GPU calls in CPU mode

Open haampie opened this issue 4 years ago • 4 comments

At various places we have if (acc::num_devices() > 0) { ... } which still gets executed in CPU mode when you have the hardware. I just noticed this because I didn't have the fix for the excessive amounts of streams yet, and acc::create_streams made tests fail on Daint even though --control.processing_unit=cpu

haampie avatar Aug 20 '20 08:08 haampie

A valid point. But the case GPU is here, but run on CPU is mostly for debug purpose. It should not be used in production. The more likely case code compiled with GPU support, but no GPU device found should be handled properly.
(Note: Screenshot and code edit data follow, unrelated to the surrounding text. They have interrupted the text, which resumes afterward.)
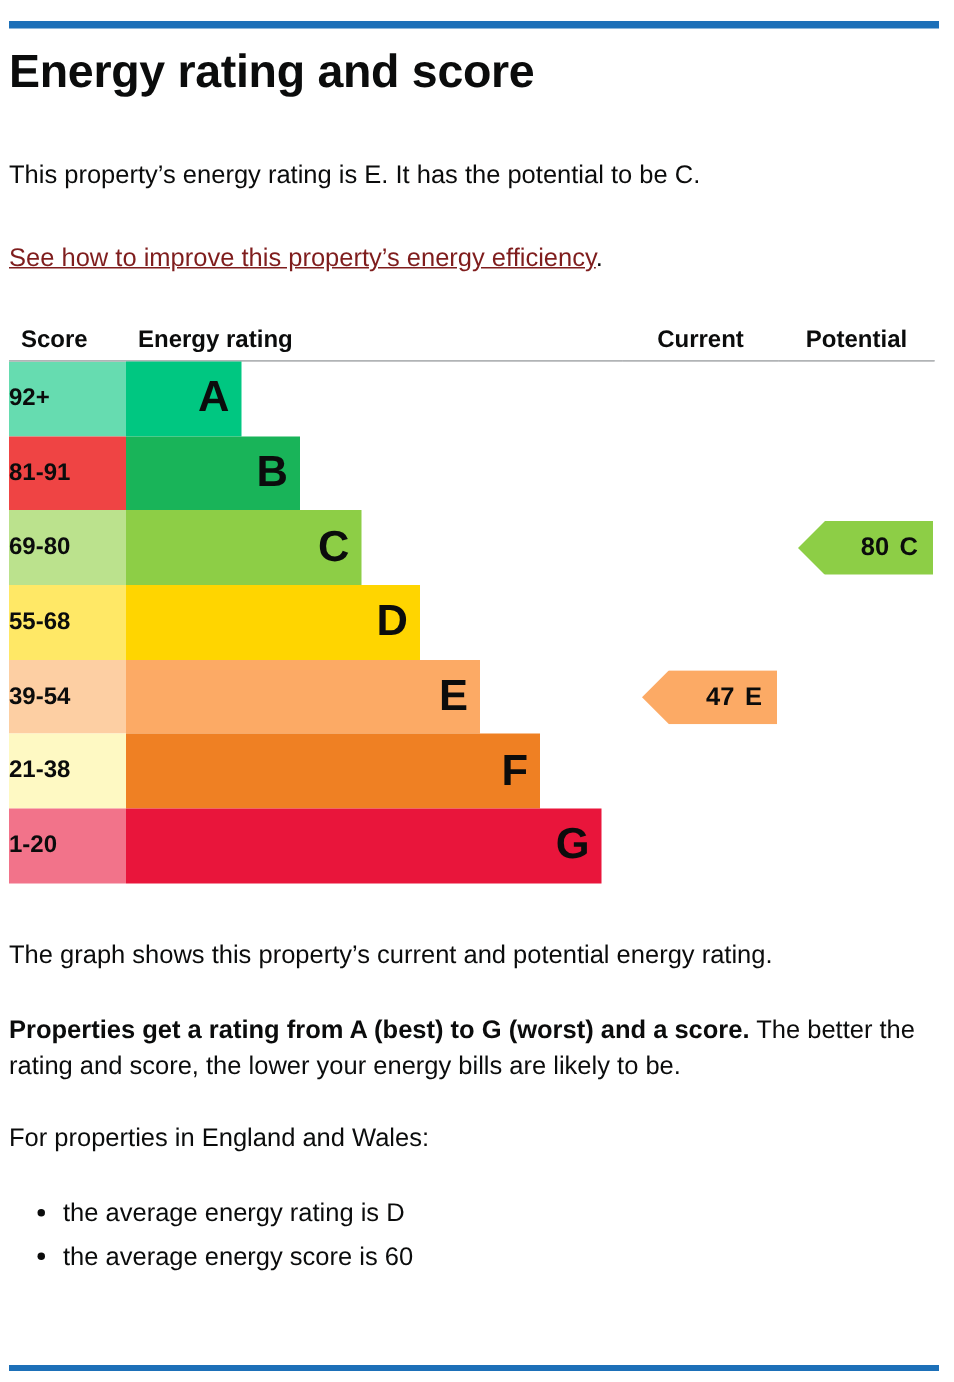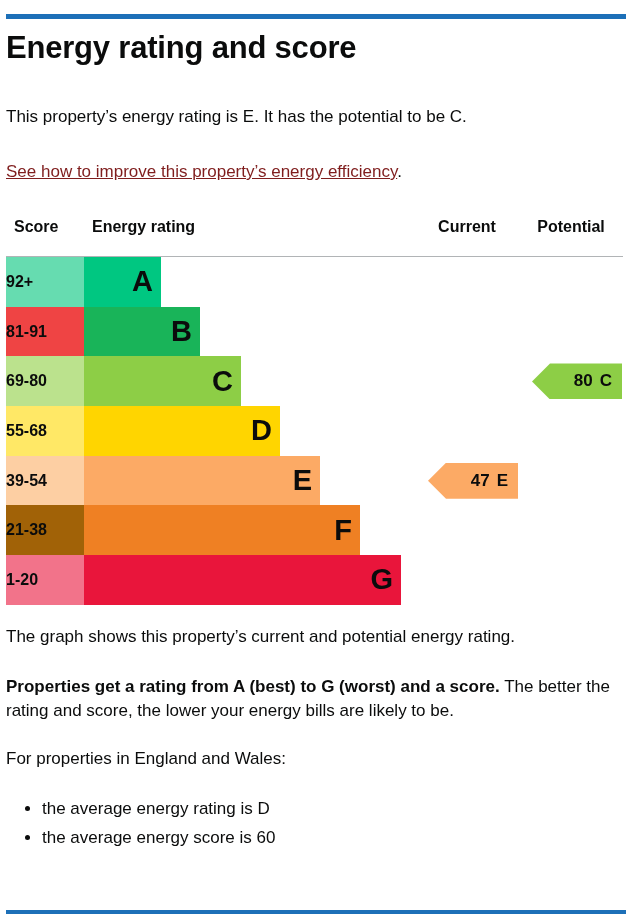--- a/index.html
+++ b/index.html
@@ -91,7 +91,7 @@
     font-size: 16px;
     font-weight: bold;
     text-align: left;
-    padding: 2px 6px 20px 8px;
+    padding: 2px 6px 4px 8px;
     border-bottom: 1px solid #b1b4b6;
     height: 21px;
     vertical-align: bottom;

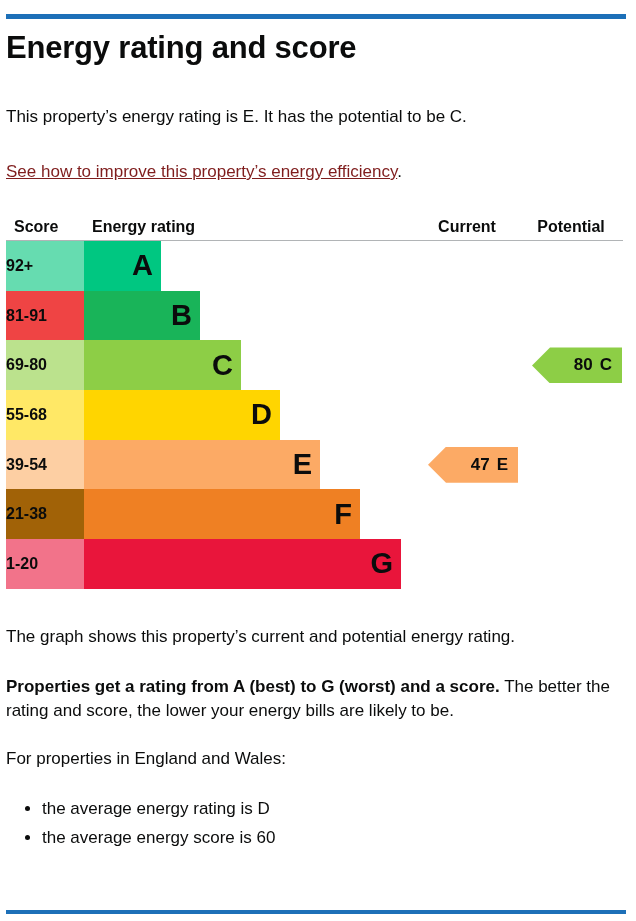--- a/index.html
+++ b/index.html
@@ -269,7 +269,7 @@
           <td class="cell-pot"></td>
         </tr>
         <tr>
-          <td class="cell-score" style="background: #a16207; margin-top: 14px;">21-38</td>
+          <td class="cell-score" style="background: #fef9c3; margin-top: 14px;">21-38</td>
           <td class="cell-rating">
             <div class="bar" style="width: 276px; background: rgb(239, 128, 35);">
               <span class="bar-letter">F</span>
toxa81 avatar Aug 20 '20 08:08 toxa81

Yeah, I see, my real issue in the end appears to be not having set CRAY_CUDA_MPS=1. Running multi process MPI tests in CPU mode on a single node with a GPU doesn't work otherwise

haampie avatar Aug 20 '20 08:08 haampie

the if(acc::num_devices) is used to guard calls to GPU functions if there is no device. A system without a device, but with GPU enabled code can be simulated using export CUDA_VISIBLE_DEVICES (should work). But it would make sense if we disable at least the creation of streams if the processing unit is CPU.

simonpintarelli avatar Aug 20 '20 08:08 simonpintarelli

Agree. But this happens very early in the sirius::initialize(). This function should get information about CPU device as soon as possible. We can pass the information found in the command line or use a hacky" solution with environment variables. Say, `export SIRIUS_PU_DEVICE=CPU' will be the only way to control a device to use.

toxa81 avatar Aug 20 '20 09:08 toxa81